Each patrol as it was called was about seven to ten men in size, members of the Home Guard. These men were
marvellous. Gamekeepers, smugglers, poachers, all that. Grand people. Tough. A very awful job if the Germans had
landed, to stay behind and sabotage their communications, but that was the aim and object ... I think they would have
been quite a problem for the Germans to compete with and I think they would have been effective. But of course they
couldn't have had a profound effect, just a nuisance effect. Andrew Croft, Imperial War Museum Sound Archive
Training was intensive, almost every night during those first three months. It was largely local, although some leaders went on courses at Coleshill, Wiltshire, which became the Headquarters for the Auxiliary Units. Later, River House at Earls Colne became the headquarters and training centre for Essex.
The first hide-outs were fairly rudimentary, shallow and cramped 'dens', but as time went on a standard design was used, referred to as an 'elephant shelter'. It was constructed from curved corrugated iron sheets to form a semi-circular tunnel a minimum of 20 foot long and over 10 foot wide with two entrances, one at least 30 yards away along a tunnel of 30 inch concrete pipes.
The ingenious trapdoors were impossible to find unless you knew where they were.
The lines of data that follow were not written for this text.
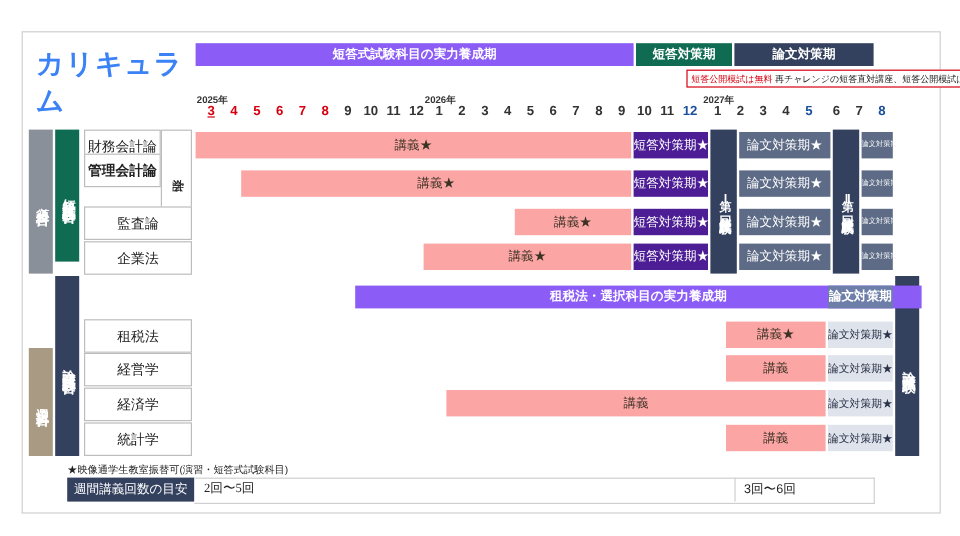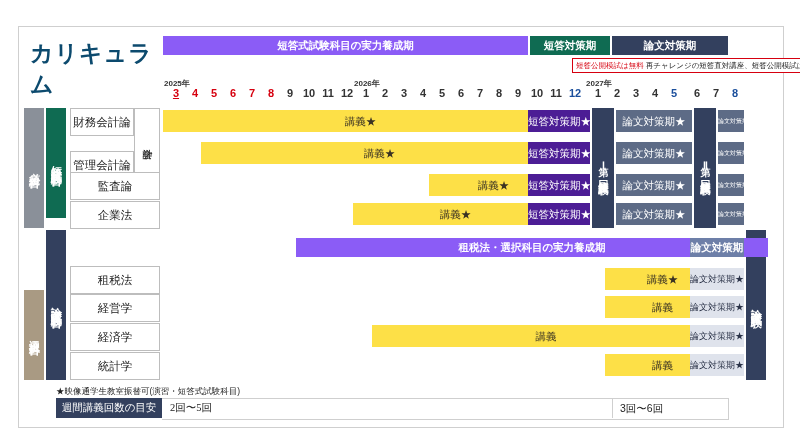"カリキュラム" .title { color: #0c4a6e -> #3b82f6 }
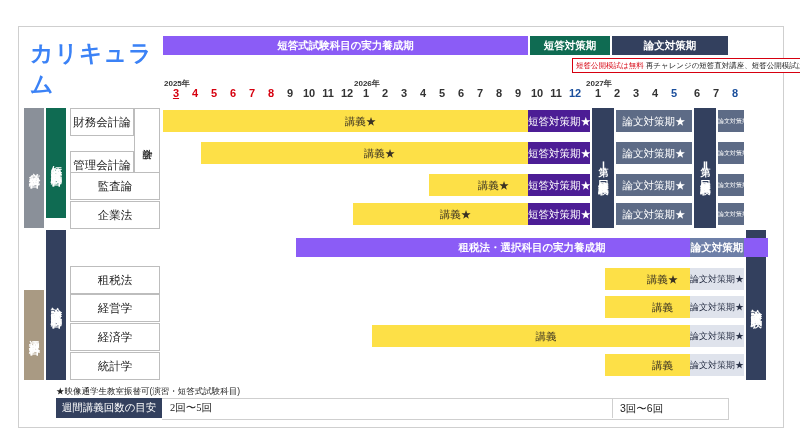"講義★" .bar.beige { background: #fde047 -> #fca5a5; padding-left: 16px -> none }
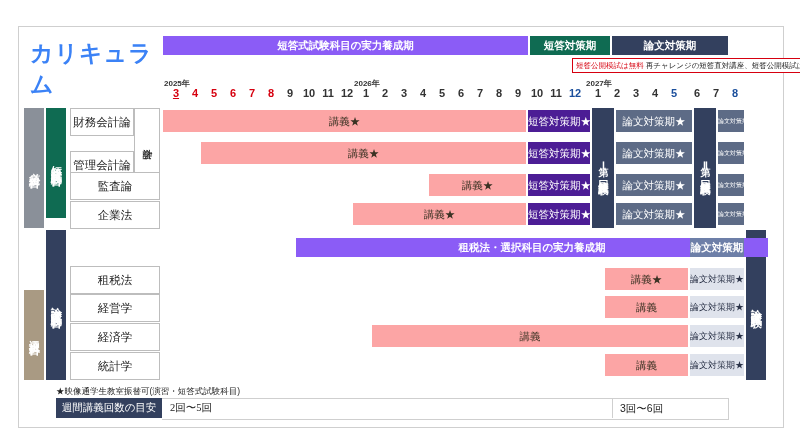"管理会計論" div.subj { font-weight: none -> bold; top: 151px -> 128px }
Equally ingenious was how the Auxiliers managed to dig the shelters, remove very large quantities of earth and reinstate the area to look as it did before without attracting attention, although the Royal Engineers were called in to install some of these shelters. The shelters were then stocked with explosives, weapons and essentials including food and water; supplies that would last up to fourteen days.
In the Imperial War Museum Sound Archive, Andrew Croft described how these underground shelters were stocked.
Stiff with *sticky bombs and grenades, phosphorous grenades as well, Bren guns and Stens and ammunition galore and fully stocked with food of the non-perishable variety.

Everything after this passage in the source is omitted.